* **Exercise data**

§

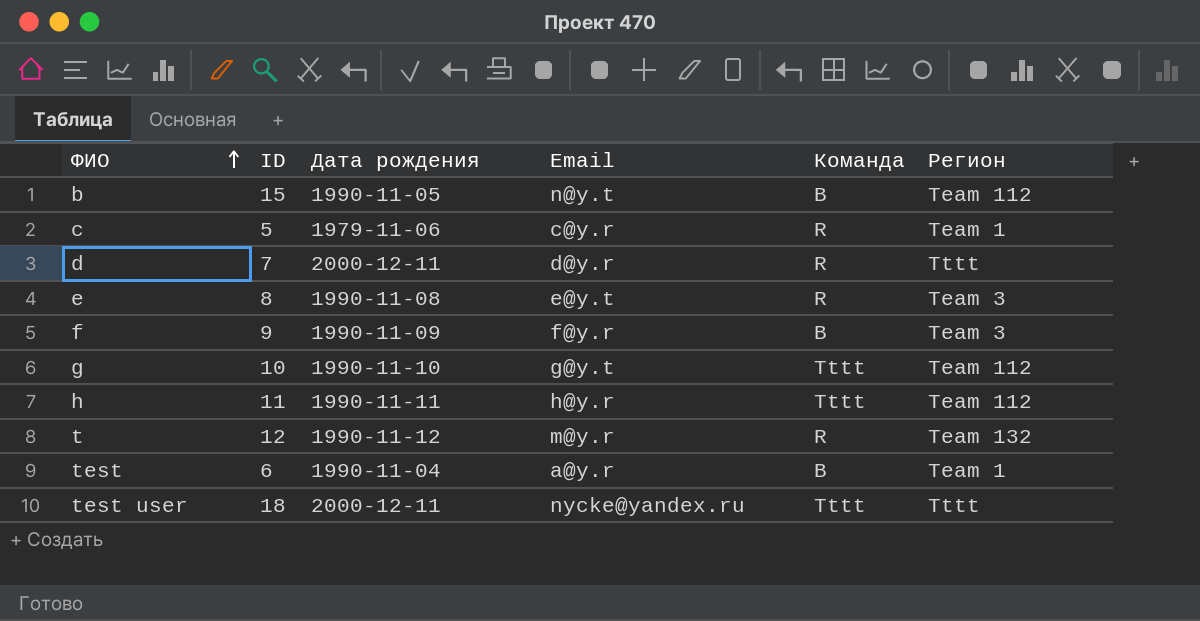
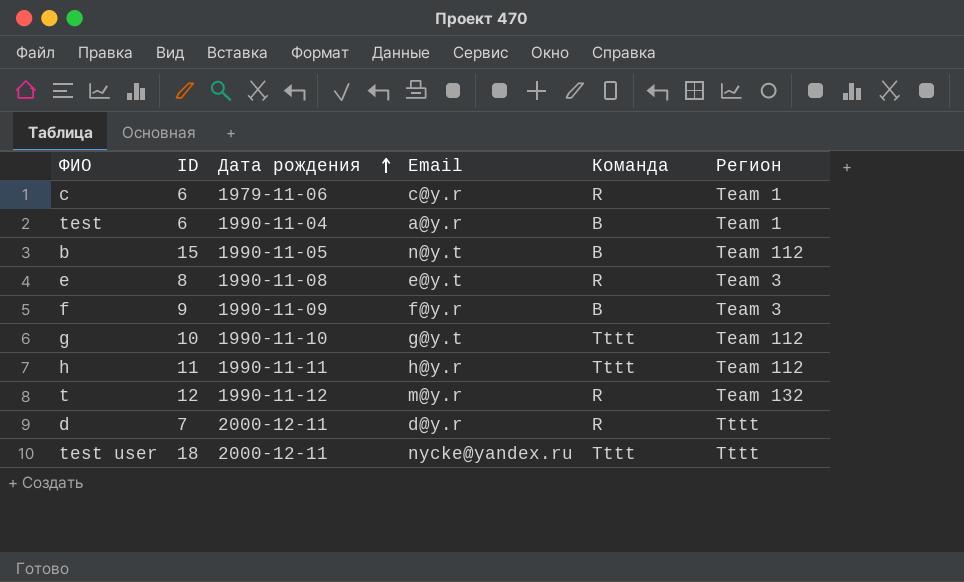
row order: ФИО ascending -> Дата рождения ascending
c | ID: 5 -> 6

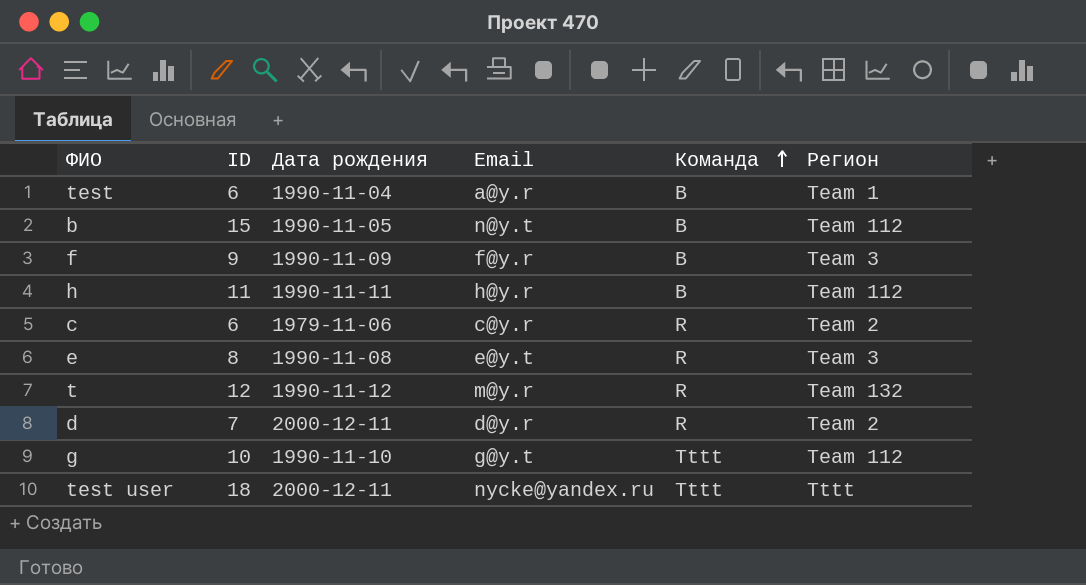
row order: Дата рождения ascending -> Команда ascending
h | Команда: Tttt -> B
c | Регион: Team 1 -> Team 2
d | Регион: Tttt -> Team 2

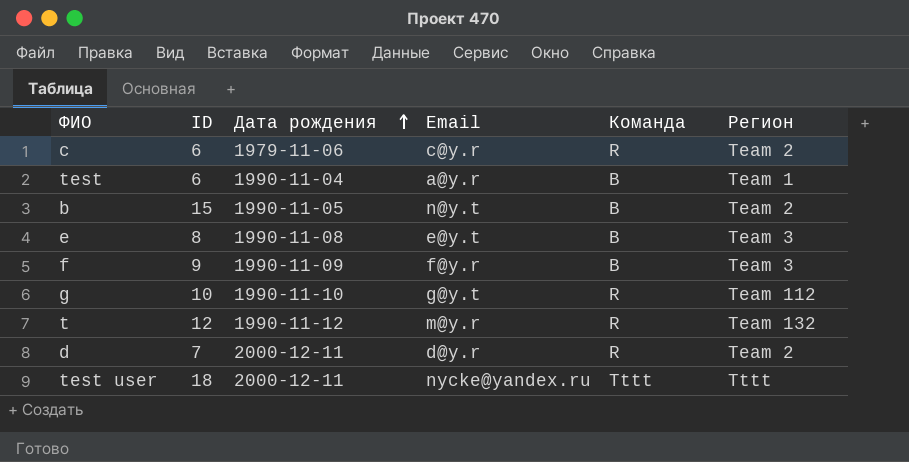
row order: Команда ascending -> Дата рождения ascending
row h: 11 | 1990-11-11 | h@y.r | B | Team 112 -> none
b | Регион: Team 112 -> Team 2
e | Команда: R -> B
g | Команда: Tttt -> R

§

* **Problem details**
Copy exactly, and copy nothing else: the lines from the one containing "row order: Дата" through the end of the data, both ends included, with pictures left out.

* **Exercise result**
row order: Дата рождения ascending -> Команда ascending
h | Команда: Tttt -> B
c | Регион: Team 1 -> Team 2
d | Регион: Tttt -> Team 2

row order: Команда ascending -> Дата рождения ascending
row h: 11 | 1990-11-11 | h@y.r | B | Team 112 -> none
b | Регион: Team 112 -> Team 2
e | Команда: R -> B
g | Команда: Tttt -> R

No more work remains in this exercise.